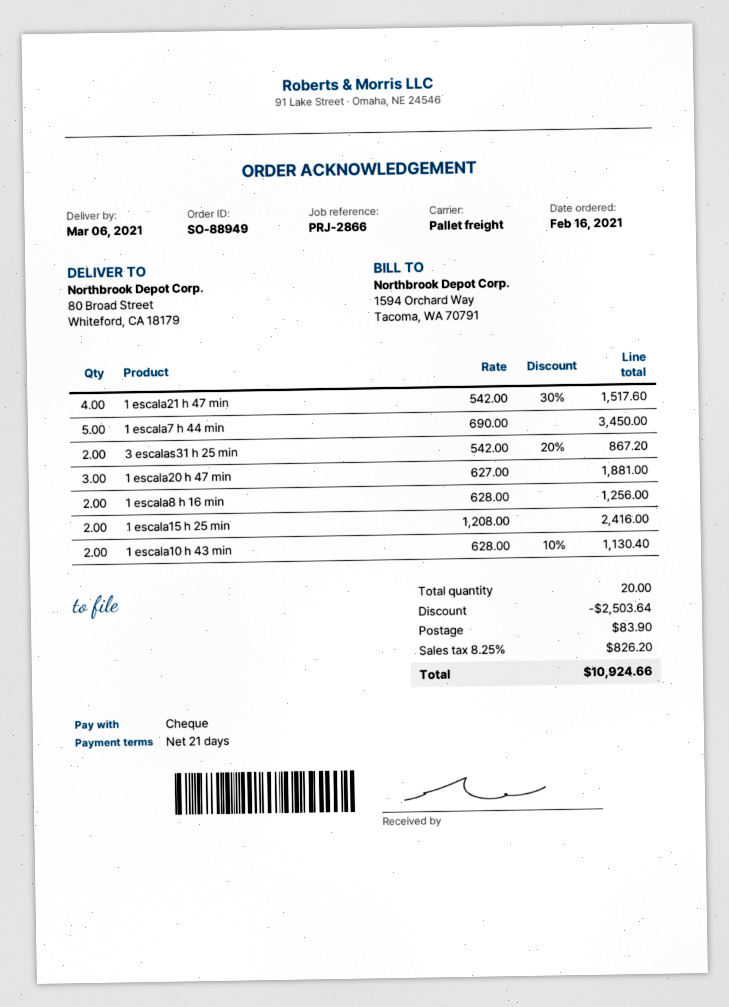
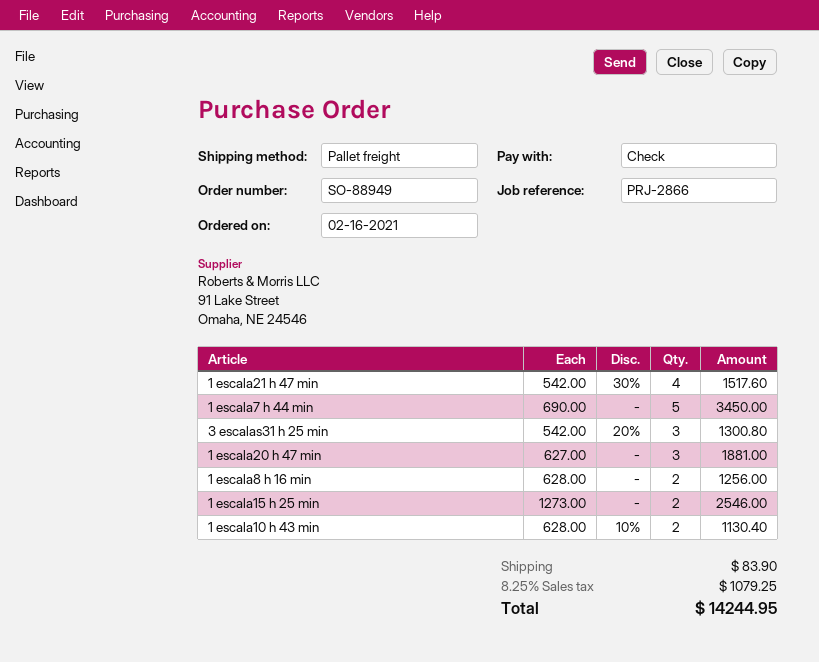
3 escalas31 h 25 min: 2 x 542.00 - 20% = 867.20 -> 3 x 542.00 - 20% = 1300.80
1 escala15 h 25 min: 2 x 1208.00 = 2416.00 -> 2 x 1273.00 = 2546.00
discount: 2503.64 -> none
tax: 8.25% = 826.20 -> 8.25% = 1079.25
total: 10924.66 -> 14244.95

▬▬▬▬▬▬

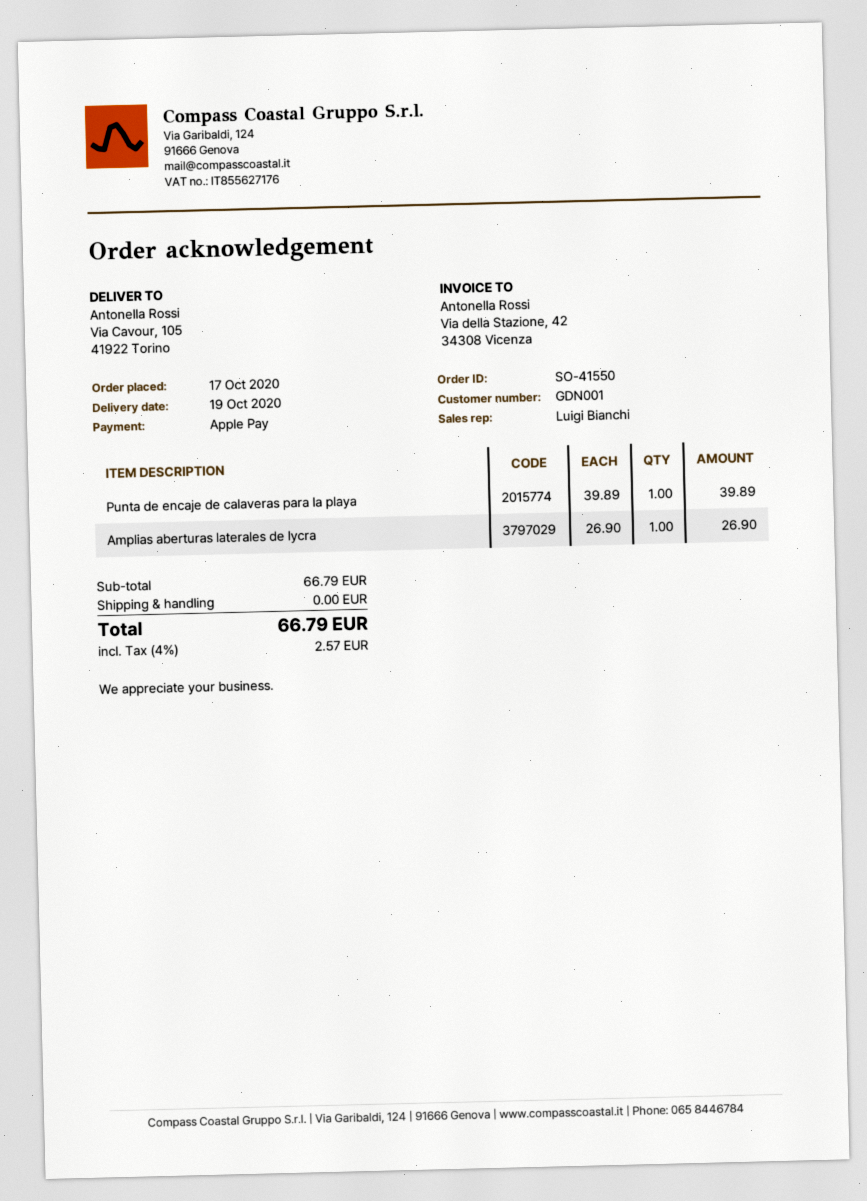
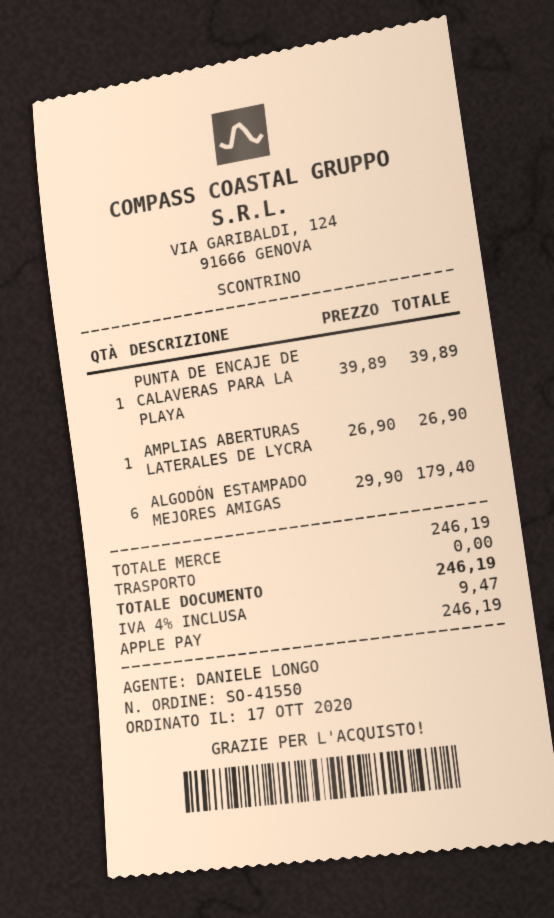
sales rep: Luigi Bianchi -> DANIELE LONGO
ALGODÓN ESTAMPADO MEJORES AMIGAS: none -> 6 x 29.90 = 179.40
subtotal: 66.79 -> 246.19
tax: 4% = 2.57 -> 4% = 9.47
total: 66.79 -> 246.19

▬▬▬▬▬▬

EXERCISE GOAL
Count every line that holds the word "none" in the entries, and state the result alone.

FINAL ANSWER
2